Data extract:
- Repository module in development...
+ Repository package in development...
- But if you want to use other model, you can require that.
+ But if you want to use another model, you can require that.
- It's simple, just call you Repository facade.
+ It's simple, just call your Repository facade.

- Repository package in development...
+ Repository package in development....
--
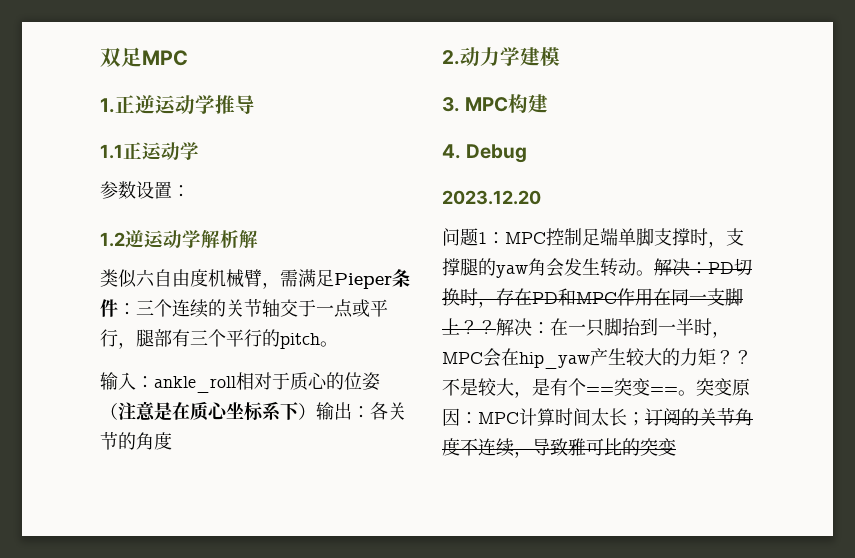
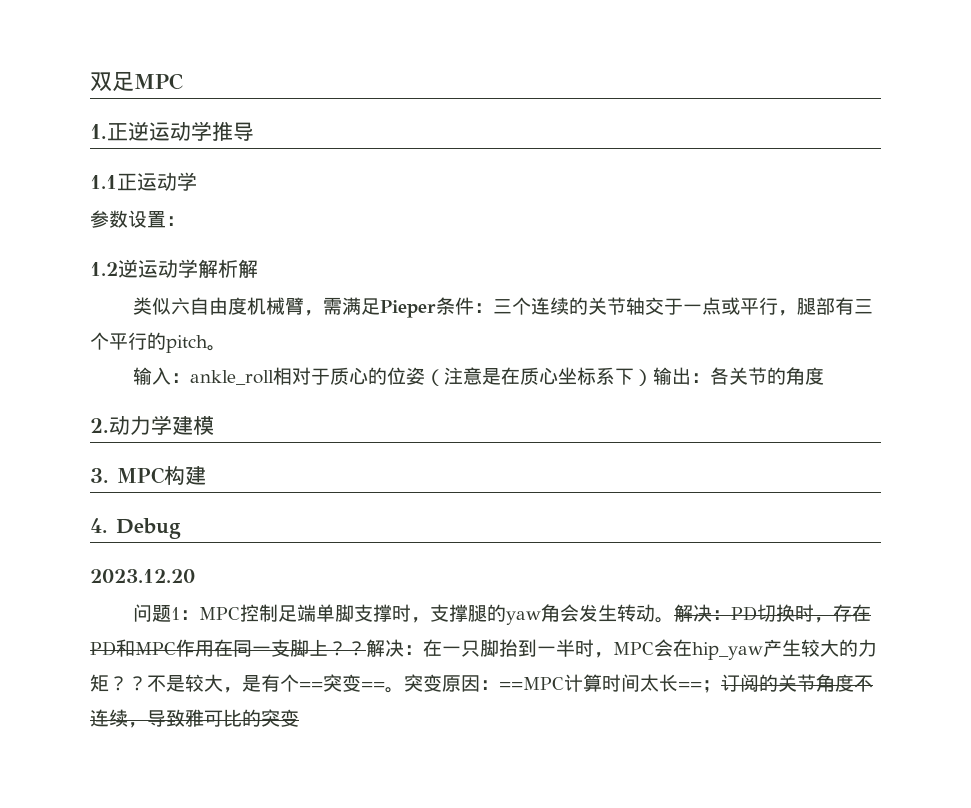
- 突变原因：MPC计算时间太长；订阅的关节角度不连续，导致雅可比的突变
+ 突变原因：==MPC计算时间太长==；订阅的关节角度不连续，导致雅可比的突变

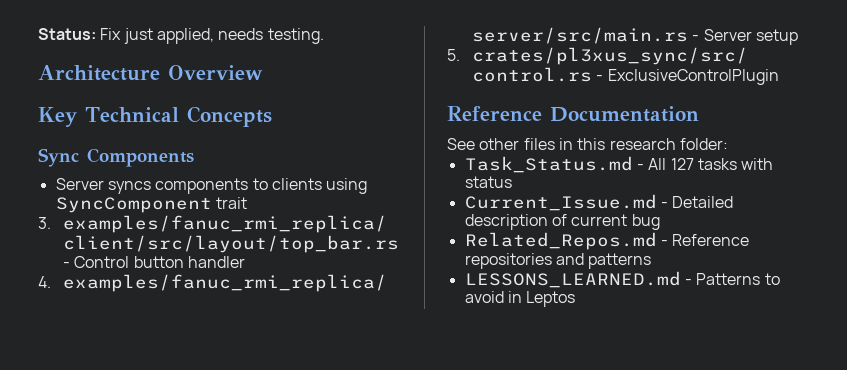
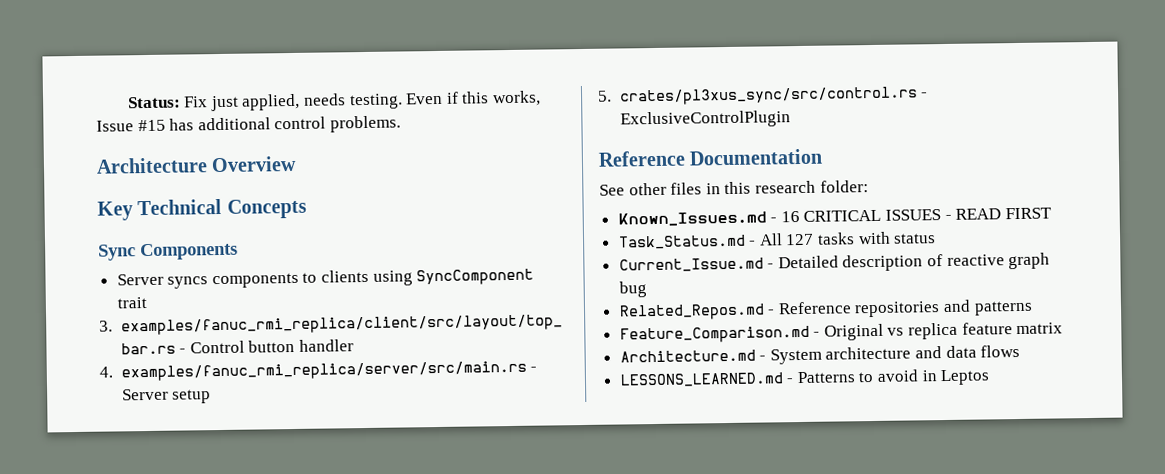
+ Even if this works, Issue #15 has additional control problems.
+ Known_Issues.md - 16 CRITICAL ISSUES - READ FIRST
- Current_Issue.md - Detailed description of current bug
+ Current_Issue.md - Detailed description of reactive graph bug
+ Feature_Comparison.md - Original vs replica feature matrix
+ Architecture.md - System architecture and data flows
==
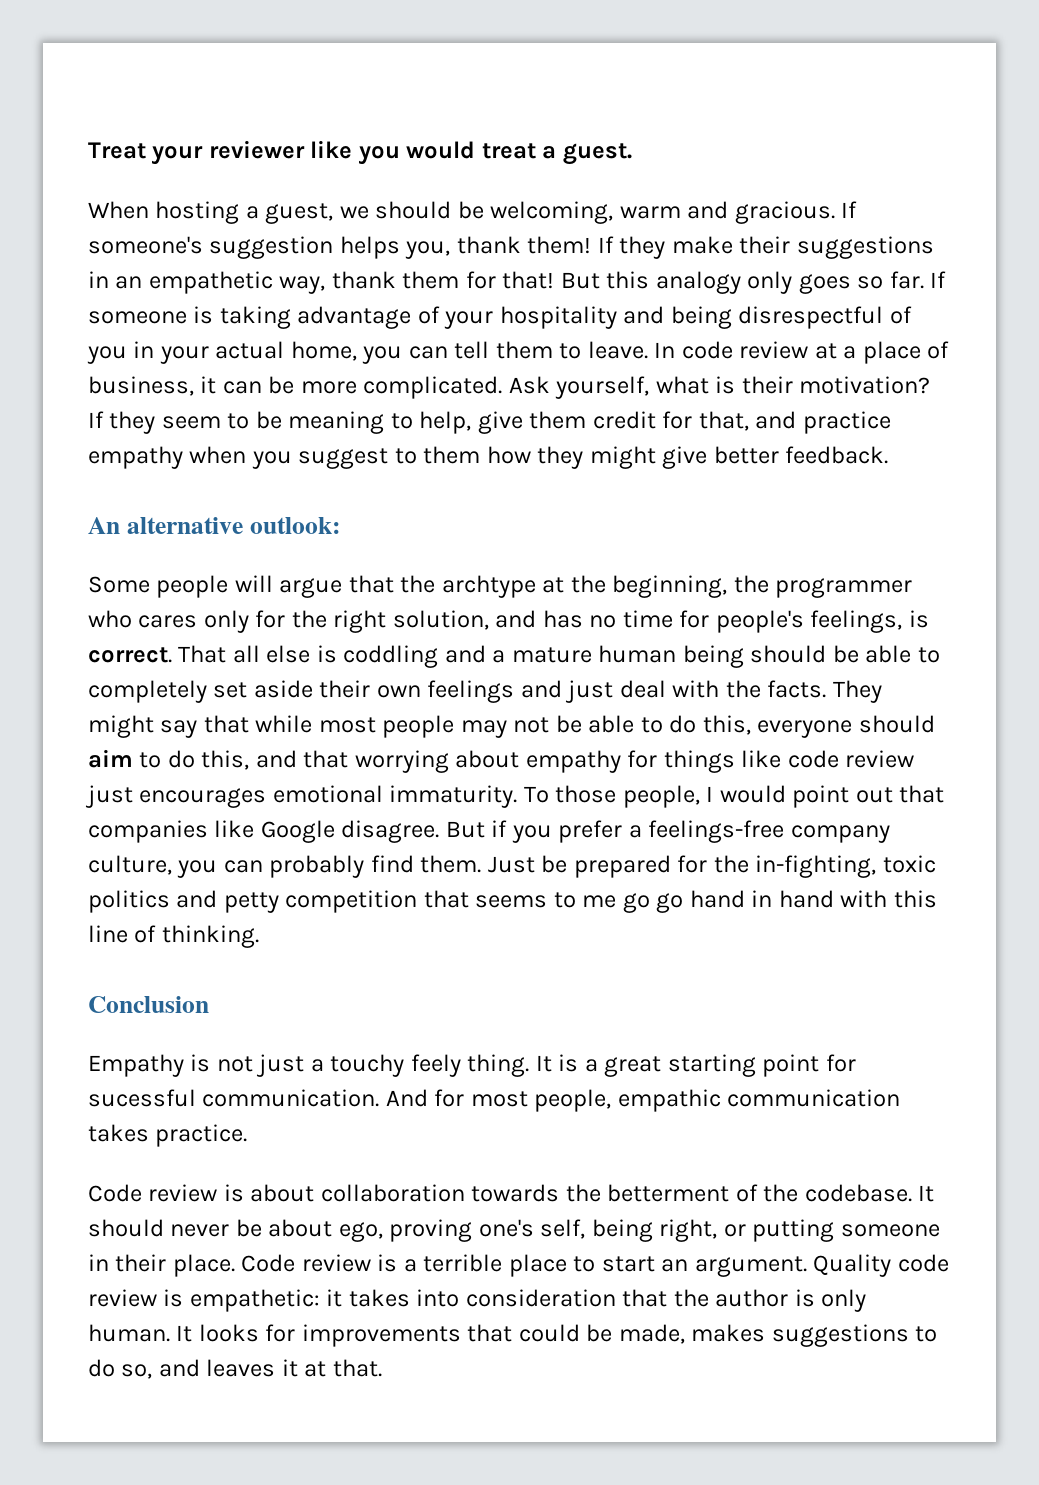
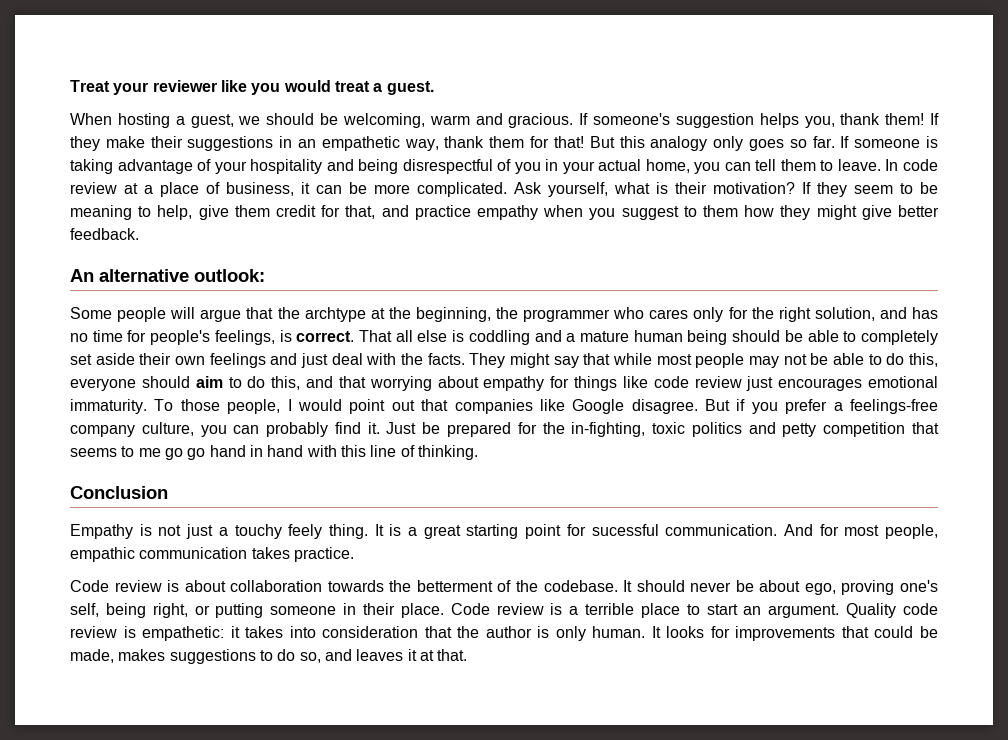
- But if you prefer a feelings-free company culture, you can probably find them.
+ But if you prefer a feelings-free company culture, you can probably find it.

Your assignment: Leave out every line above except those from the line with "- But if you prefer" up to and including the line with "probably find it.", and copy those exactly.

Written response:
- But if you prefer a feelings-free company culture, you can probably find them.
+ But if you prefer a feelings-free company culture, you can probably find it.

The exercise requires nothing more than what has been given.